His theory on why he was disliked by so many Brits goes as follows:

“In accordance of my fighting stances, and posturing, the media found it very easy to make me out to be the bad fellow. But I wasn’t, that was just the warrior inside me. Very rarely did I pull my shoulders back, more often than not it was the warrior doing it for me.

“When I did pull my shoulders back and pull a face or dance or play, the case was this: I didn’t have an eccentric persona, I had an ascetic persona, and cutting weight really took it’s toll on me; I was in a bad mood for weeks on end, and all through training camp. When I got to rehydrate, I got into a euphoric state, thus setting off my personality on fight-night. My spirits were too high to lose.

“When I stood and looked at the crowd and my opponent in the way that I would sometimes, it was a mirror image of what I was feeling: I was clean, I was true to the form, I didn’t drink, I didn’t smoke, I didn’t do drugs, I had no vices of any kind. I didn’t have a vice, any vice.
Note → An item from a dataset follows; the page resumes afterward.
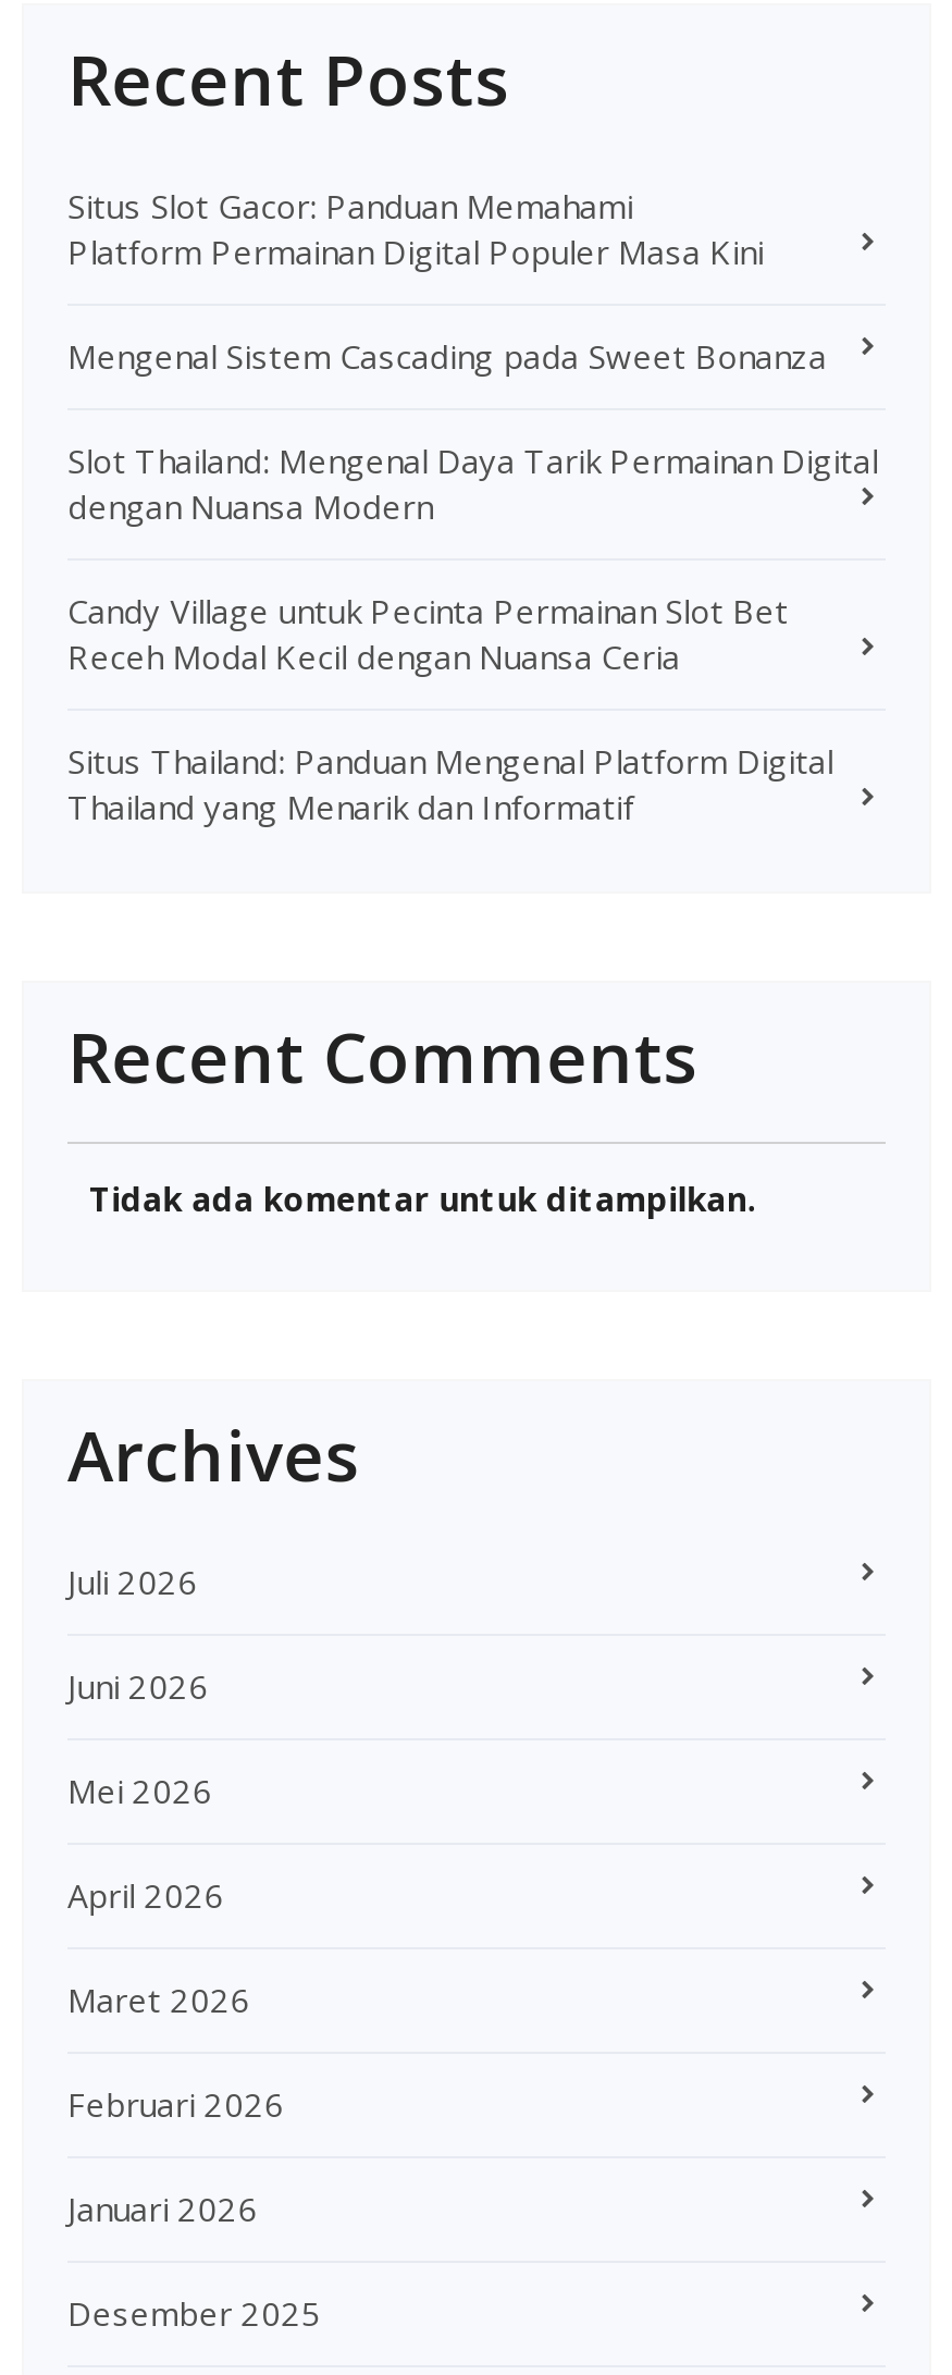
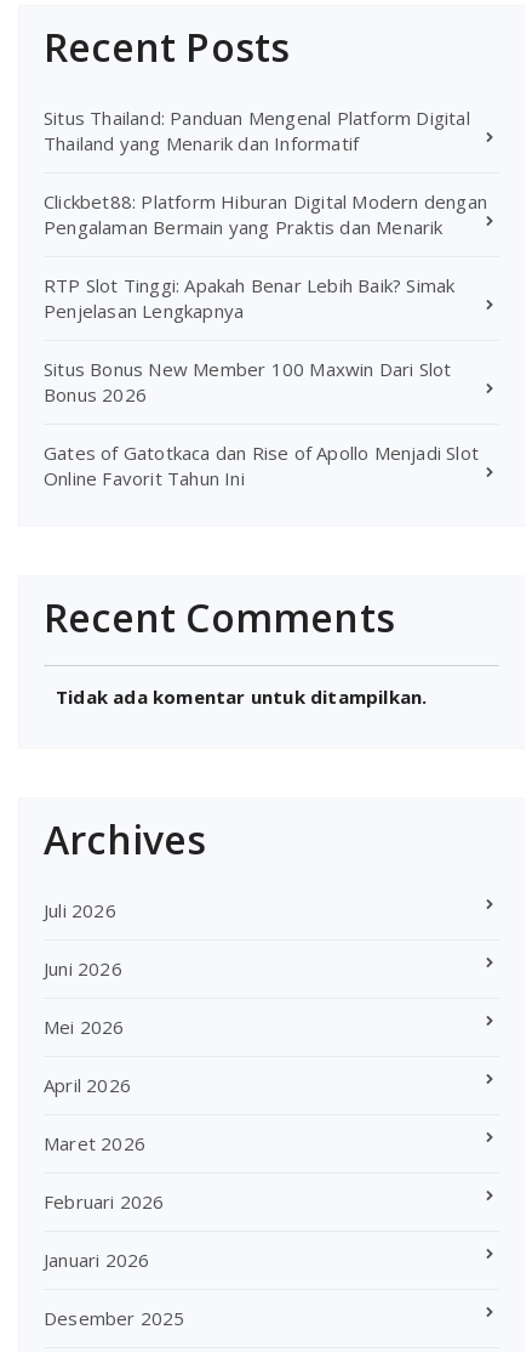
[67,183,878,677] Situs Slot Gacor: Panduan Memahami | Platform Permainan Digital Populer Masa Kini | Mengenal Sistem Cascading pada Sweet Bonanza | Slot Thailand: Mengenal Daya Tarik Permainan Digital | dengan Nuansa Modern | Candy Village untuk Pecinta Permainan Slot Bet | Receh Modal Kecil dengan Nuansa Ceria -> none
moved [67,738,833,828] -> [44,105,470,155]: Situs Thailand: Panduan Mengenal Platform Digital | Thailand yang Menarik dan Informatif
none -> [44,189,487,490] Clickbet88: Platform Hiburan Digital Modern dengan | Pengalaman Bermain yang Praktis dan Menarik | RTP Slot Tinggi: Apakah Benar Lebih Baik? Simak | Penjelasan Lengkapnya | Situs Bonus New Member 100 Maxwin Dari Slot | Bonus 2026 | Gates of Gatotkaca dan Rise of Apollo Menjadi Slot | Online Favorit Tahun Ini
So I could stand there and say ‘Look at me, look how clean I am, you’re not beating me.'”

He feels he was only ever out-boxed on one occasion in his career. “Michael Watson second fight, he’s the only one who stood with me skill-for-skill, punch-for-punch and got the better of me on that night at White Hart Lane, just going at me full-pelt for every minute of rounds on end; with me having schooled him for the first five or six rounds of the strategic first fight.

“Most of my opponents like Gary Stretch and Ray Close and Ron Essett and Dan Sherry would run around the ring, get off a few light taps when I launched at them and then hug and hold me and that’s it, literally, every round.

“Graciano Rocchigiani wouldn’t take his gloves away from his face for a second. John Jarvis wasn’t covering up or clinching and got taken out cleanly with a clinical counter, as soon as we went toe-to-toe.

“I had the shots, the moves, the range, the timing, the speed, the power, the combinations. Technically I would’ve beaten James Toney in a chess match or matched Roy Jones in a game of chess, but Toney had more fire in his belly than even Nigel Benn and less doubt in his mind than Benn, and Jones was as clean as me, even more gifted than Benn and strengthened through suffering from his father as I was from my brothers, giving him a similar will to me.

“So a Toney or Jones fight with me would’ve been like a Watson II fight for me, which is probably why they thankfully never took place.”